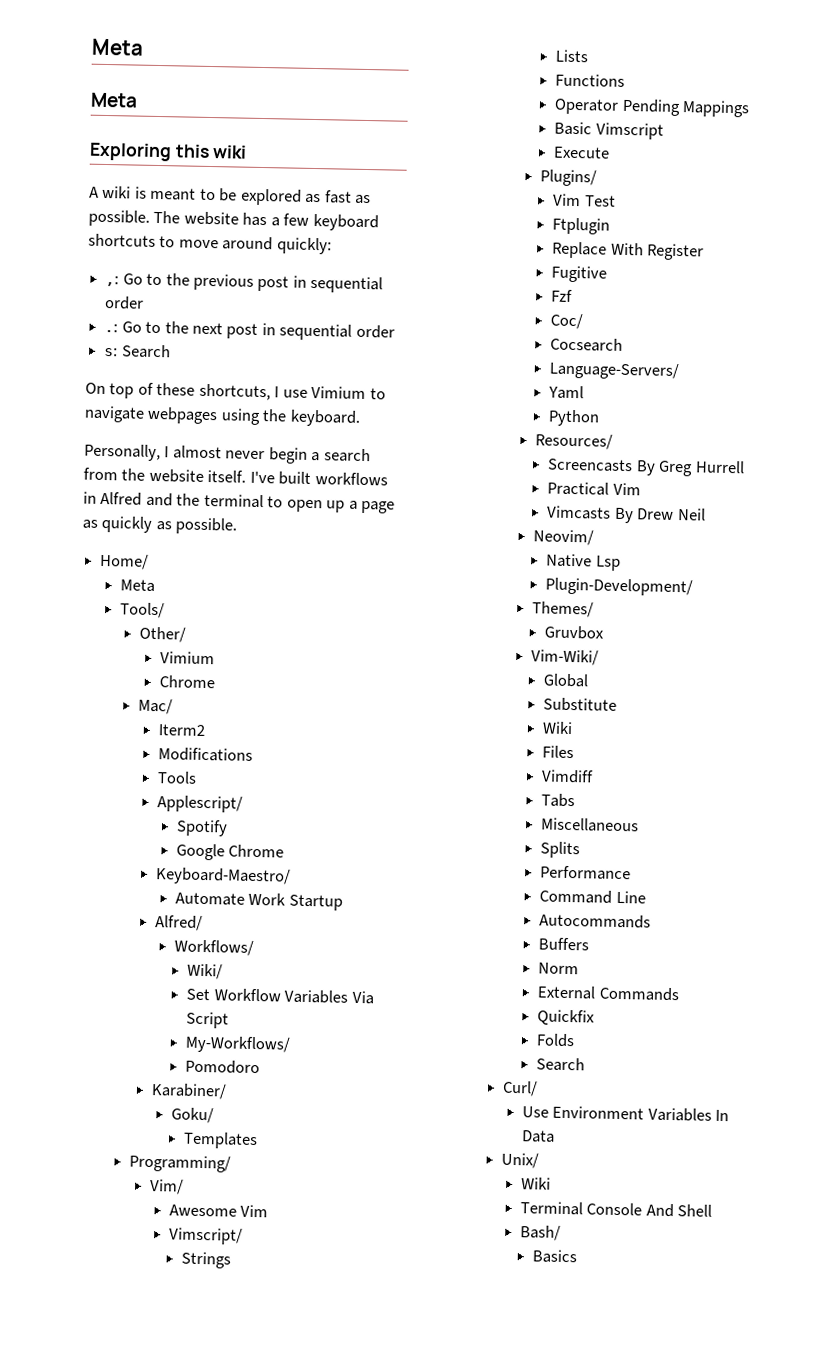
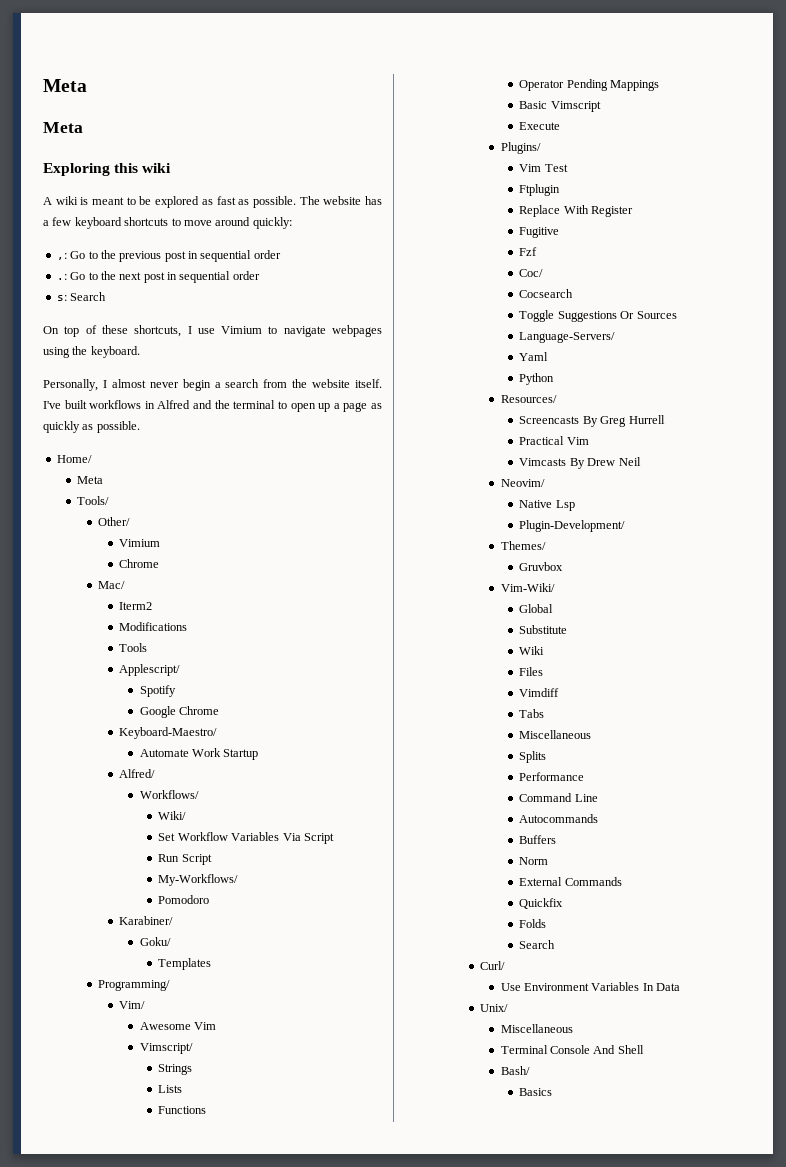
(230, 1020) none -> [158,854,212,865] // Run Script
(624, 344) none -> [519,310,677,322] // Toggle Suggestions Or Sources
[520,1177,551,1190] Wiki -> [500,1024,573,1033] Miscellaneous

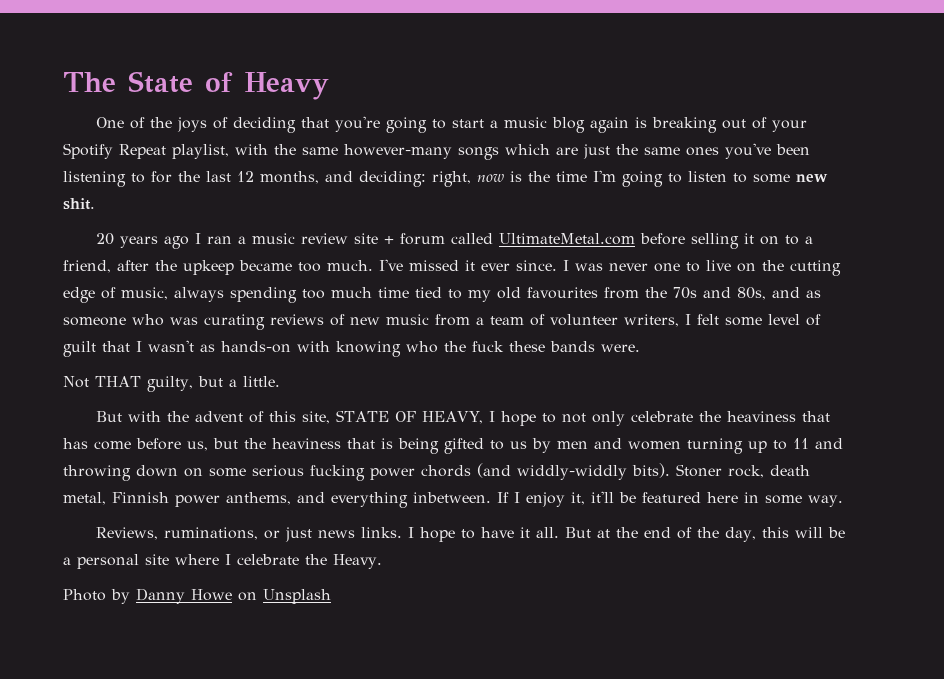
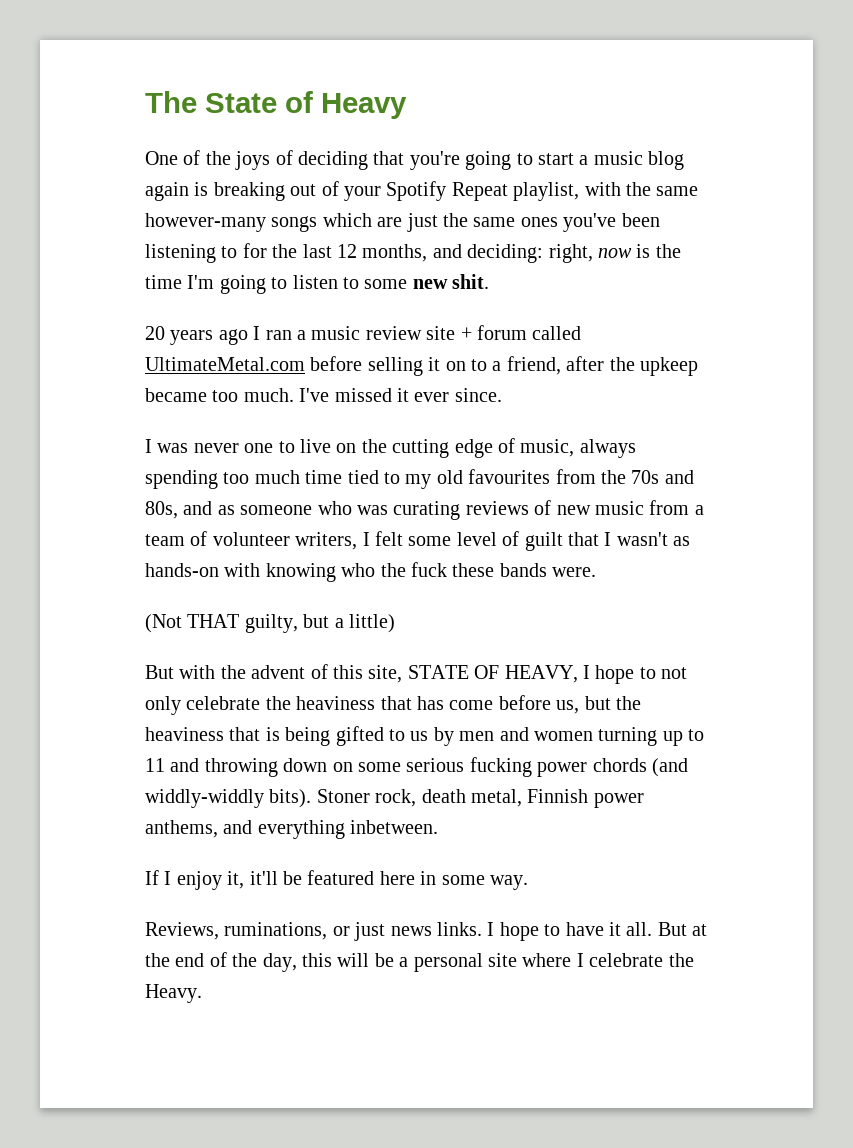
(557, 265) none -> (502, 395) //
[63,376,89,388] Not -> [145,614,182,633] (Not
[242,376,280,387] little. -> [349,614,395,633] little)
(491, 497) none -> (439, 827) //
[63,588,331,604] // Photo by Danny Howe on Unsplash -> (202, 993) none

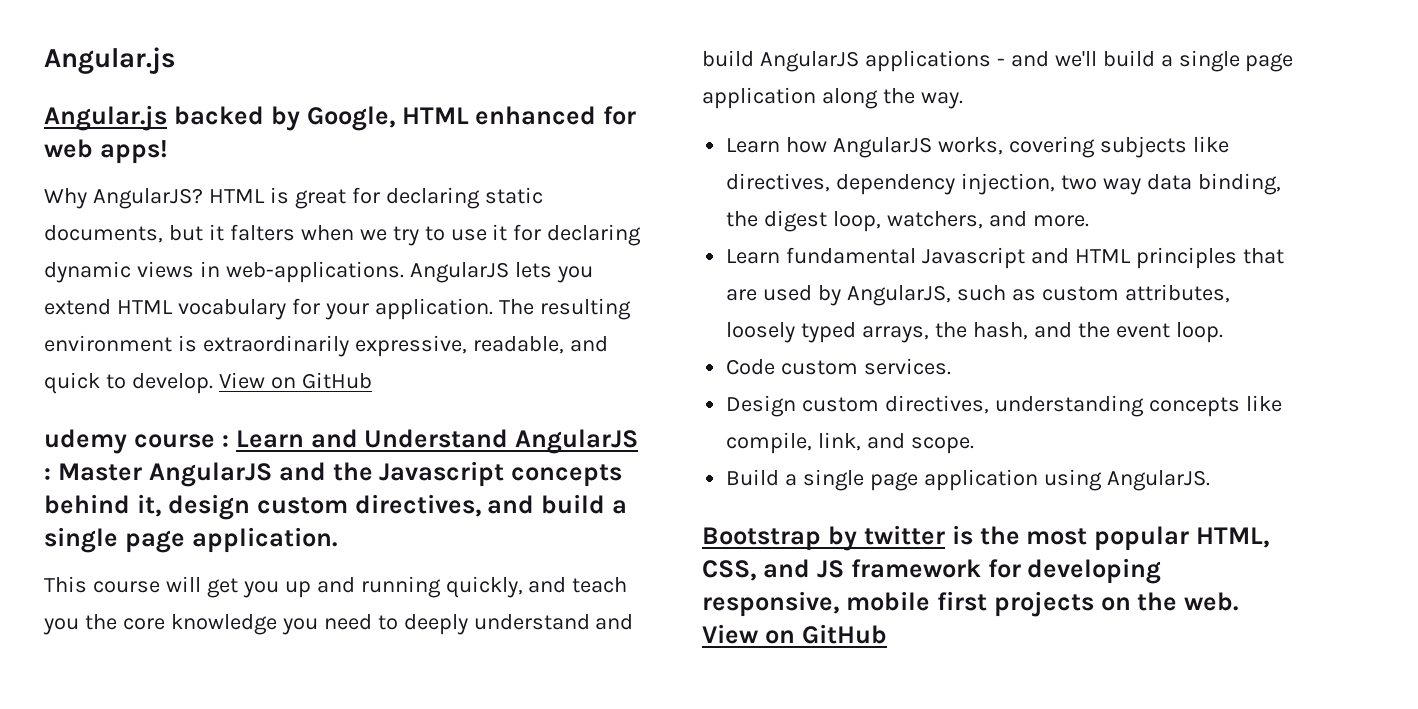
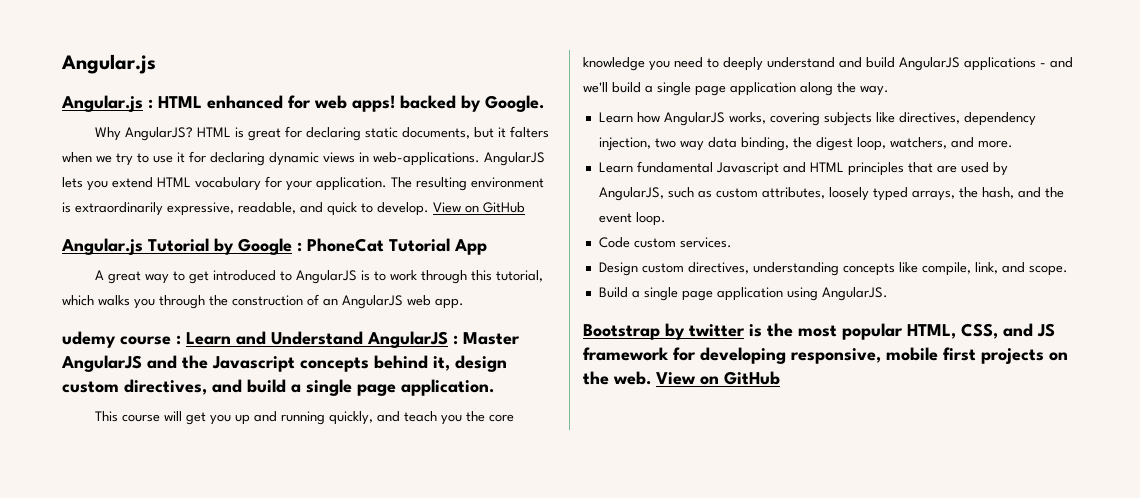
[173,106,395,131] backed by Google, -> [148,99,153,109] :
(167, 152) none -> [400,95,544,112] backed by Google.
(372, 380) none -> [61,238,487,255] [95,270,544,284] [62,294,464,309] // Angular.js Tutorial by Google : PhoneCat Tutorial App // A great way to get introduced to AngularJS is to work through this tutorial, which walks you through the construction of an AngularJS web app.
§
Go through the data, and copy each line in which the word "none" appears.

(230, 1020) none -> [158,854,212,865] // Run Script
(624, 344) none -> [519,310,677,322] // Toggle Suggestions Or Sources
(557, 265) none -> (502, 395) //
(491, 497) none -> (439, 827) //
[63,588,331,604] // Photo by Danny Howe on Unsplash -> (202, 993) none
(167, 152) none -> [400,95,544,112] backed by Google.
(372, 380) none -> [61,238,487,255] [95,270,544,284] [62,294,464,309] // Angular.js Tutorial by Google : PhoneCat Tutorial App // A great way to get introduced to AngularJS is to work through this tutorial, which walks you through the construction of an AngularJS web app.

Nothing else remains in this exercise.